Native Artists: Shifting our National Script
by Betsy Theobald Richards (Cherokee Nation), The Opportunity Agenda
After decades of fighting erasure from our stages and screens, I was delighted this past week, when it was announced that Lakota playwright and screenwriter Larissa FastHorse won the 2020 MacArthur “Genius” Award for her phenomenal body of work. This was not only a win for diversity at a time when the country is in the midst of a national reckoning on race and justice. More importantly, it is a triumph of something all of us in the Indigenous community care about: having our voices, perspectives, and visions not only heard, but upheld in our national narrative.
Despite Larissa’s and other Native artists’ recent well-deserved and noteworthy honors (author Tommy Orange’s National Book Award, Joy Harjo’s appointment as U.S. Poet Laureate, among others), these moments of national recognition are too few and far between. As the 2018-released research Reclaiming Native Truth has affirmed, contemporary Native Americans are, for the most part, invisible in the United States.

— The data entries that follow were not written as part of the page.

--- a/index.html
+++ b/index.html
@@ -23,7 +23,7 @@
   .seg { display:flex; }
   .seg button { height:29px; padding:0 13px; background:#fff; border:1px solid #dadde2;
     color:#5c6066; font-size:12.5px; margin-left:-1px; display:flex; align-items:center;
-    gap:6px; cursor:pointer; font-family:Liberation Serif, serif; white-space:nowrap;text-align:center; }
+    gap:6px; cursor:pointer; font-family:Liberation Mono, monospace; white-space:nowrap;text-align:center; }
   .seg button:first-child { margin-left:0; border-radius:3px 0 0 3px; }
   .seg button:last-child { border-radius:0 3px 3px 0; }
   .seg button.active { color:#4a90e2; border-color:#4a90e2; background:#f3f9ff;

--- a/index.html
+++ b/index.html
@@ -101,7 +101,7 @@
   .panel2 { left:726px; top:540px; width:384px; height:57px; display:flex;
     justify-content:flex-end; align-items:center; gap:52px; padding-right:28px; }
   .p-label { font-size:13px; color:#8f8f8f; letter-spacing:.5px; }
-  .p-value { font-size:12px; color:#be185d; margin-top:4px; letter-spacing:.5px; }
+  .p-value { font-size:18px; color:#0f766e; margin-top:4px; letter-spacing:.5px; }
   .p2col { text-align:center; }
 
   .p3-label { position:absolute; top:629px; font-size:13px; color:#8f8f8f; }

This erasure can play out just as much with our allies, as well as our opponents, and often leaves Native artists swimming in well-meaning but not-so-receptive cultural waters.
Larissa’s honor is particularly poignant to me, because it was exactly 10 years ago this week, that I found myself stepping down in protest from my role as Native Theater Fellow at the New York Shakespeare Festival/Public Theater when they moved their hit emo-rock musical Bloody, Bloody Andrew Jackson to Broadway despite vehement protests from the Native community. As a Cherokee citizen, theater artist, and former Native arts funder, I couldn’t fathom how this wonderful theater could be simultaneously supporting Native writers like William S. YellowRobe (Assiniboine) and Joy Harjo (Muskogee Creek) while producing this “History Just Got Sexy Pants” portrayal of Indian Killer-in Chief Andrew Jackson. As former Amerinda Theater Artistic Director Steve Elm (Oneida) put it, the play “seemed to be expressly written without any idea that there are Native people still alive.”

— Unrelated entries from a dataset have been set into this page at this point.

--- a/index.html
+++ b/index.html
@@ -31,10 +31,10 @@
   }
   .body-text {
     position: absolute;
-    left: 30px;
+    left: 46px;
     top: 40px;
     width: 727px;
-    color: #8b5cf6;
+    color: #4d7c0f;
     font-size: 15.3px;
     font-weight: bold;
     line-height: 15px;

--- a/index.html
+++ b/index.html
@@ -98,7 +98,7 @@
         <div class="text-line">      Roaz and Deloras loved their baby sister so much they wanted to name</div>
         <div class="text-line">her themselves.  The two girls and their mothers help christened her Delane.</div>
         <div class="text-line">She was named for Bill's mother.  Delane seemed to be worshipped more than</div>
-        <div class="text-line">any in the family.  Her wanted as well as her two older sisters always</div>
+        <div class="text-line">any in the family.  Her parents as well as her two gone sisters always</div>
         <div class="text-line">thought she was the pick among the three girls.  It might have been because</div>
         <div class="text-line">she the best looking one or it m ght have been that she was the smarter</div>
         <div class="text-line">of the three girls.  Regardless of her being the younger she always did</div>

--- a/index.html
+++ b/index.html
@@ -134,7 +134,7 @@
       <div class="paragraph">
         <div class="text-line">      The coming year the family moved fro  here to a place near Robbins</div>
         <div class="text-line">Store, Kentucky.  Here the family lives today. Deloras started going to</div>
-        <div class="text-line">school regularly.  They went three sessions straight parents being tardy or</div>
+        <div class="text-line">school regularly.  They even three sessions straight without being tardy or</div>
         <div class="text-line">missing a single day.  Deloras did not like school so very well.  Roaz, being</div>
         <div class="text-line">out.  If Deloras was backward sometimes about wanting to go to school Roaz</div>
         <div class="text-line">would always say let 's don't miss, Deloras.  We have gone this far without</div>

The good news is that, despite the consistent strong pull of myth and misinformation, Reclaiming Native Truth’s public opinion polling has found that 78% of Americans are now open to learning more about Native Americans. This hunger for a new narrative framework is a hopeful trend for artists like Larissa FastHorse and her contemporaries such as Mary Kathryn Nagle (Cherokee Nation) and Ty Defoe (Ojibwe/Oneida). And newsflash: despite my story about 2010, I have spent the last decade working in narrative change at The Opportunity Agenda, partnering with a powerful and diverse network of artists to support them in telling compelling stories that will change the national conversation and shift culture.
If you’d like to join me in celebrating voice, artistry, and storytelling from a Native perspective, along with helping to shift harmful narratives, you can take action by supporting Native-led narrative change organizations like IllumiNative and philanthropies like the Native Arts and Cultures Foundation and First Peoples’ Fund. Together, we can end erasure, celebrate the voice and visions of Native storytellers, and create a culture where we see and hear each other’s past, present, and future.